O jogador profissional realiza um sonho de vários parentes que bateram na trave como jogadores. Inclusive o avô paterno, o corintiano fanático Marino, também falecido. Uma das tristezas do menino foi não ter ido ao enterro – ele estava jogando em Joinville (SC). “Somos uma família em que vários tentaram a profissão de jogador de futebol, mas não chegaram até onde o Matheus chegou. Meu primo ainda usou essa frase: ‘somo todos um pouco Matheus'”, diz Liliane Alvarenga, a mãe de Davó.

Liliane é uma figura importante nessa história. Muito se fala da avó, mas e os pais do atleta? Aos 47 anos, Liliane é vendedora em um correspondente bancário do banco BMG há dez anos. O pai do jogador, ex-marido de Liliane, também trabalha com vendas. Por causa da rotina puxada de bater as metas comerciais, eles não conseguiam ir aos treinos e jogos. Foi difícil até falar com eles. O Estadão só conseguiu depois de várias tentativas e uma interrupção do plantão de Liliane.
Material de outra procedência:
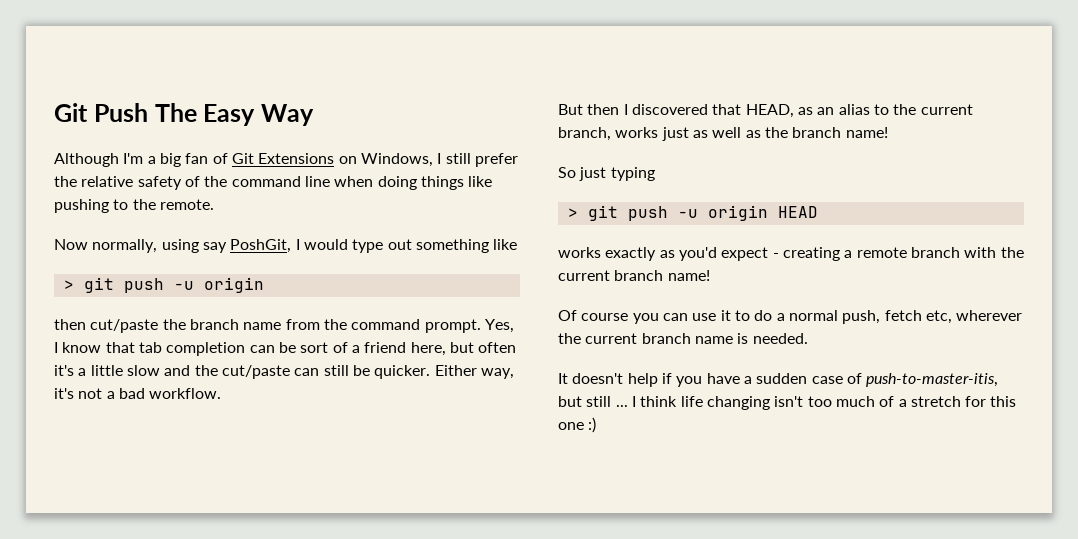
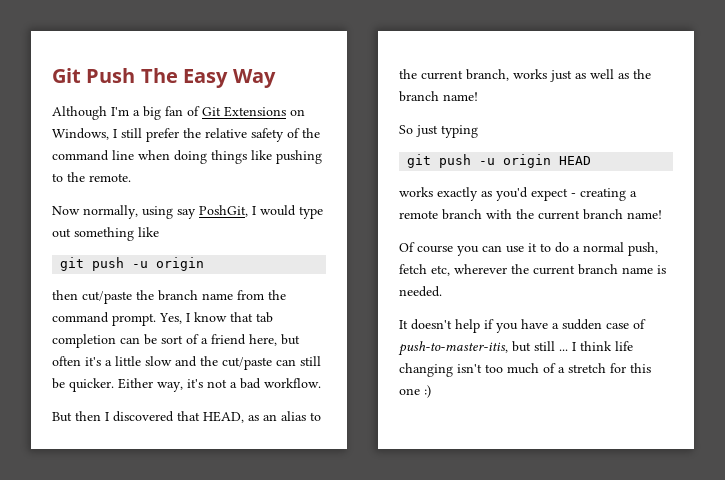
[63,280,74,290] > -> (159, 232) none
[567,208,578,218] > -> (478, 131) none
“A minha mãe é uma guerreira, mulher forte, trabalhadora e doce. Que bom que essas coisas estão acontecendo com ela. Ela merece muito”, diz a vendedora. “A família inteira está muito feliz”, completa. Uma curiosidade: dentro de casa, o jogador do Corinthians não é chamado de Davó. É apenas Theus.

Após quase uma hora de idas e vindas na memória, dona Helena oferece um cafezinho já se levantando da cadeira de balanço. Ela diz que cozinha pouco agora. Quem faz tudo são os filhos. Raramente ela faz o macarrão com mussarela que o Matheus gostava tanto. Hoje, ele sempre aparece para vê-la. A principal tarefa é correr atrás dos dois bisnetos. E a memória pula de novo de volta para o começo da história, em Piracaia. A octogenária diz que gostava de brincar de boneca quando era criança. Depois das bonecas, vieram os filhos. Netos. Bisnetos. “Foi a vida inteira cuidando das pessoas”, resume, sorrindo com o canto dos lábios e balançando a cabeça em sinal de aprovação.